Crucially for DevSecOps, DAST can be integrated both in preproduction (within CI/CD pipelines for early detection and cheaper fixes) and production environments (for continuous monitoring). A combination of preproduction and production DAST often provides the most comprehensive coverage, with extensive preproduction DAST supplemented by production scanning.
Here are the key actions DevSecOps teams should prioritize.
- Target high-impact vulnerabilities: Aggressively address Sensitive Data Exposure (Cryptographic Failures) and Injection vulnerabilities. These consistently ranked as major threats in the report.
- Shrink remediation windows: Focus on reducing time-to-close for critical vulnerabilities. Automate, integrate, and empower developers to fix issues quickly.
- Tackle misconfigurations: Systematically identify and rectify security misconfigurations across all applications and environments.

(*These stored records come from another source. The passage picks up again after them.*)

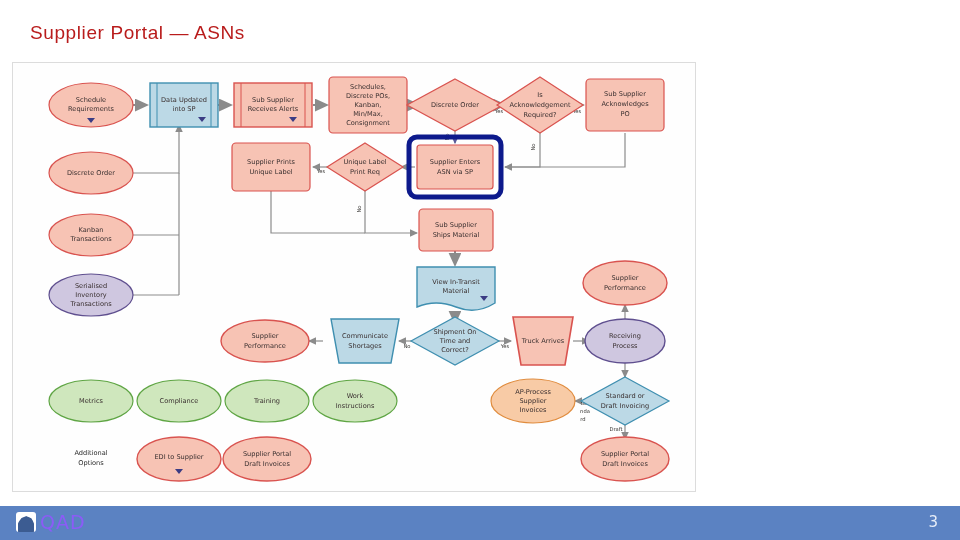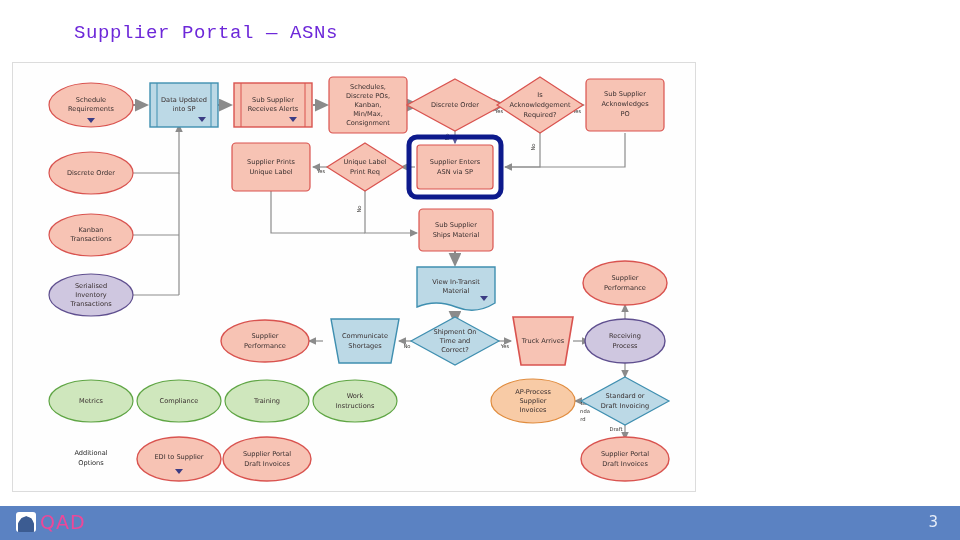--- a/index.html
+++ b/index.html
@@ -13,13 +13,12 @@
   
   #slide-title{
     position:absolute;left:30px;top:22px;
-    font-family:Liberation Mono, monospace;
+    font-family:Liberation Sans, sans-serif;
     font-size:19px;
     font-weight:400;
     letter-spacing:.6px;
-    color:#6d28d9;
+    color:#b91c1c;
     white-space:nowrap;
-    margin-left:44px;
   }
   
   #diagram-frame{

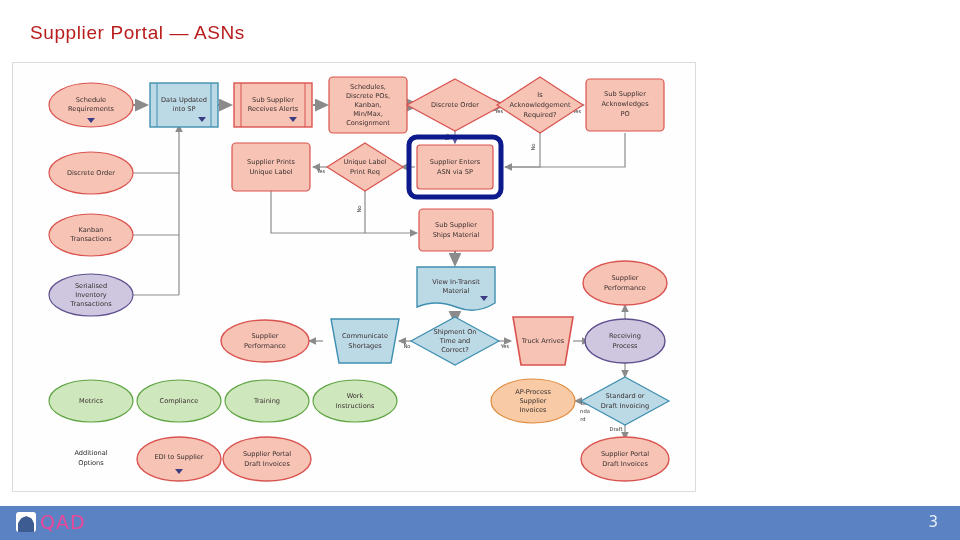--- a/index.html
+++ b/index.html
@@ -51,7 +51,7 @@
     clip-path:polygon(0 100%,0 42%,22% 12%,52% 0,84% 14%,100% 44%,100% 100%);
   }
   #brand-text{
-    color:#ec4899;font-size:19px;letter-spacing:1px;
+    color:#8b5cf6;font-size:19px;letter-spacing:1px;
     font-family:"DejaVu Sans", sans-serif;
   }
   #page-number{

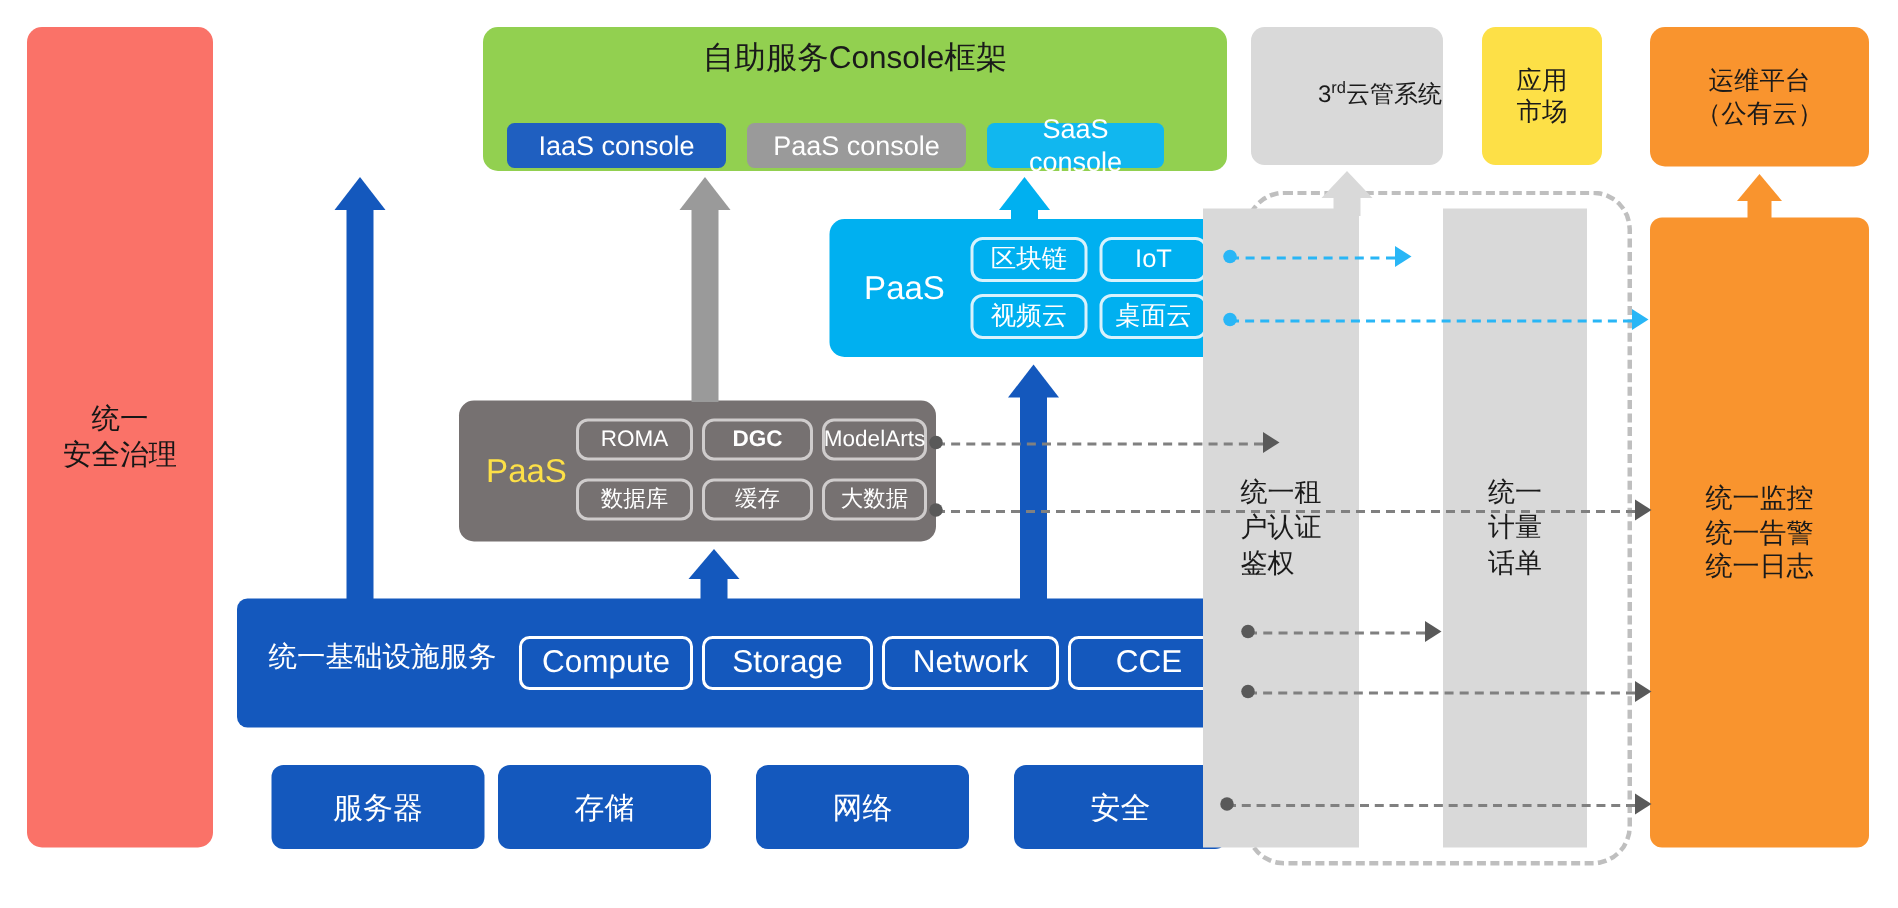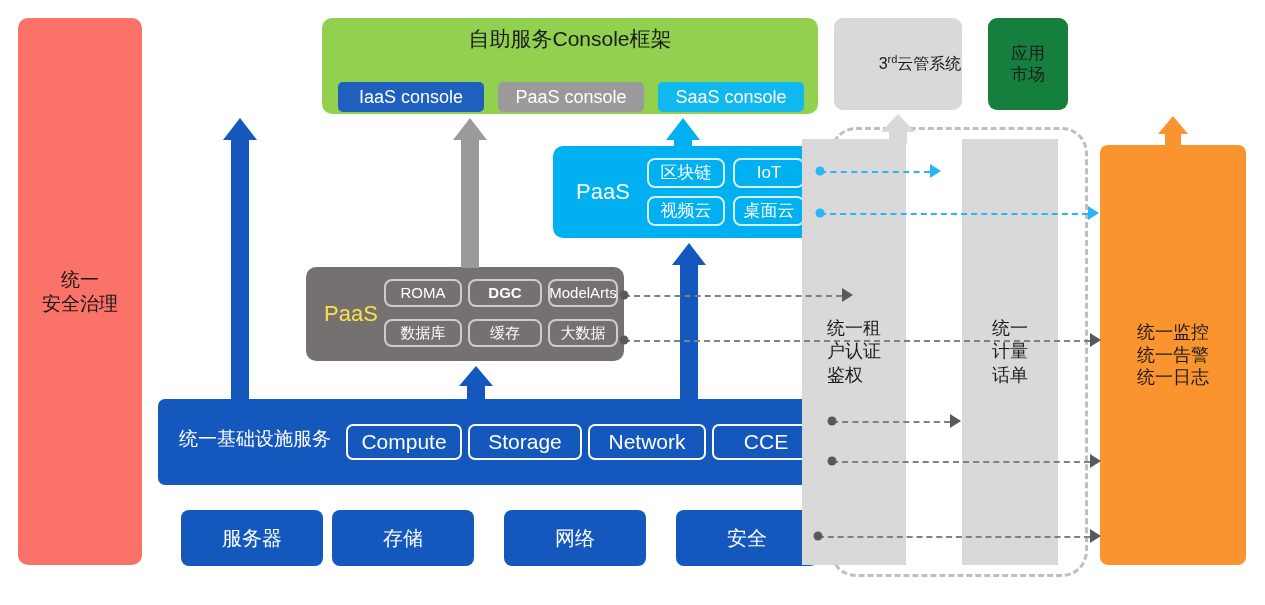--- a/index.html
+++ b/index.html
@@ -89,7 +89,7 @@
   }
   #app-market {
     left: 988px; top: 18px; width: 80px; height: 92px;
-    background: #15803d;
+    background: #fde047;
     border-radius: 9px;
     font-size: 17px;
     color: #1a1a1a;

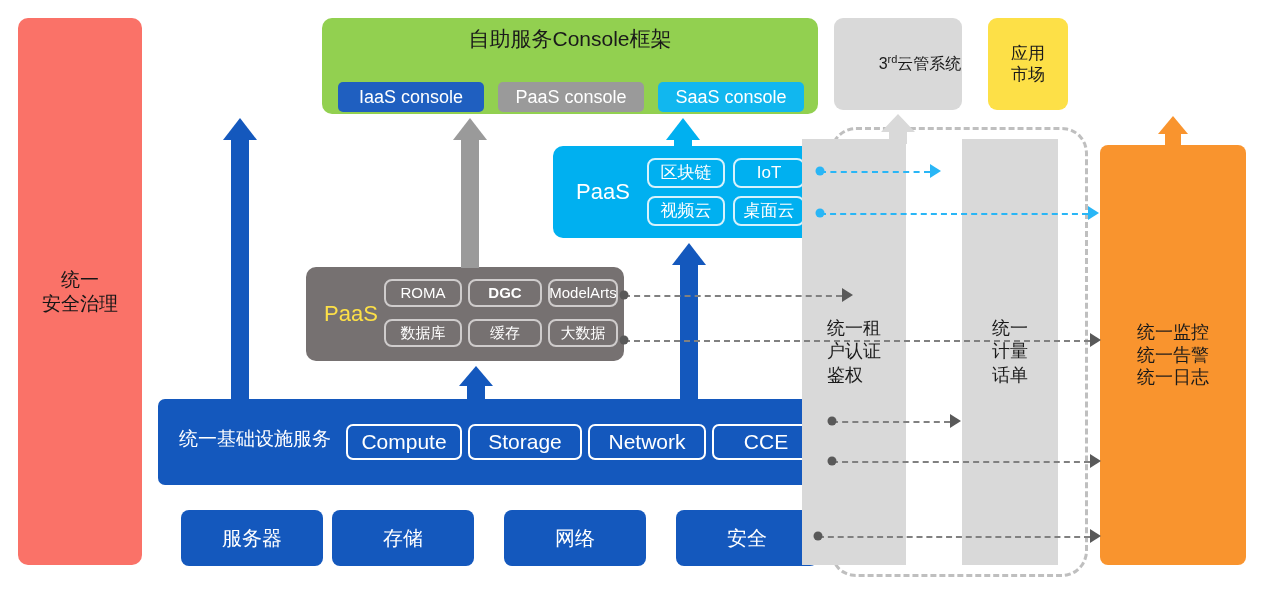--- a/index.html
+++ b/index.html
@@ -351,6 +351,9 @@
     <span>应用<br>市场</span>
   </div>
 
+  <div class="box" id="ops-platform">
+    <span>运维平台<br>（公有云）</span>
+  </div>
 
   <div class="box" id="ops-column">
     <span>统一监控<br>统一告警<br>统一日志</span>

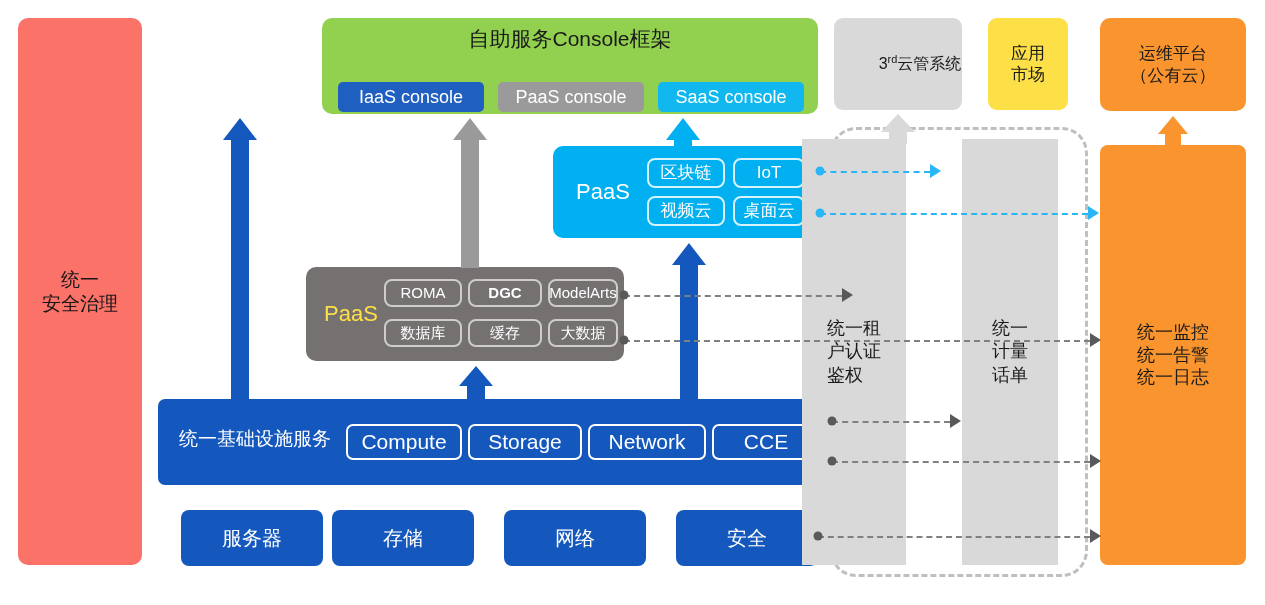--- a/index.html
+++ b/index.html
@@ -76,7 +76,7 @@
   }
   #chip-iaas { left: 16px;  width: 146px; background: #1f5fc0; }
   #chip-paas { left: 176px; width: 146px; background: #9a9a9a; }
-  #chip-saas { left: 336px; width: 146px; background: #11b7ef; }
+  #chip-saas { left: 336px; width: 118px; background: #11b7ef; }
 
   
   #third-party-cloud {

Infrastructure-as-code and policy-as-code can be powerful allies here.
- Embrace the testing trifecta: Implement and integrate DAST, static application security testing (SAST), and software composition analysis (SCA) throughout the software development life cycle. Shift security left by testing early and often, but also extend it with production monitoring.
- Automate in CI/CD: Embed DAST (and SAST/SCA) into your CI/CD pipelines to make security testing an automated, seamless part of development.
- Foster a security culture: Promote security awareness and shared responsibility across development, security, and operations teams. The findings about smaller-complexity sites underscore the need for universal security understanding.
- Don't underestimate "informational" findings: While not immediately critical, information leakage vulnerabilities can provide attackers with reconnaissance data. When discovered, review these issues to make informed decisions on configuration hardening.
The “2024 Software Vulnerability Snapshot” report paints a clear picture: The threat landscape is dynamic and demanding, but not insurmountable. For DevSecOps professionals, the report’s findings are a crucial benchmark and a catalyst for action. By embracing a comprehensive, integrated, and automated approach to security—leveraging the combined strengths of DAST, SAST, and SCA—DevSecOps teams can significantly reduce risk exposure, ensure regulatory compliance, and safeguard the trust placed in their software.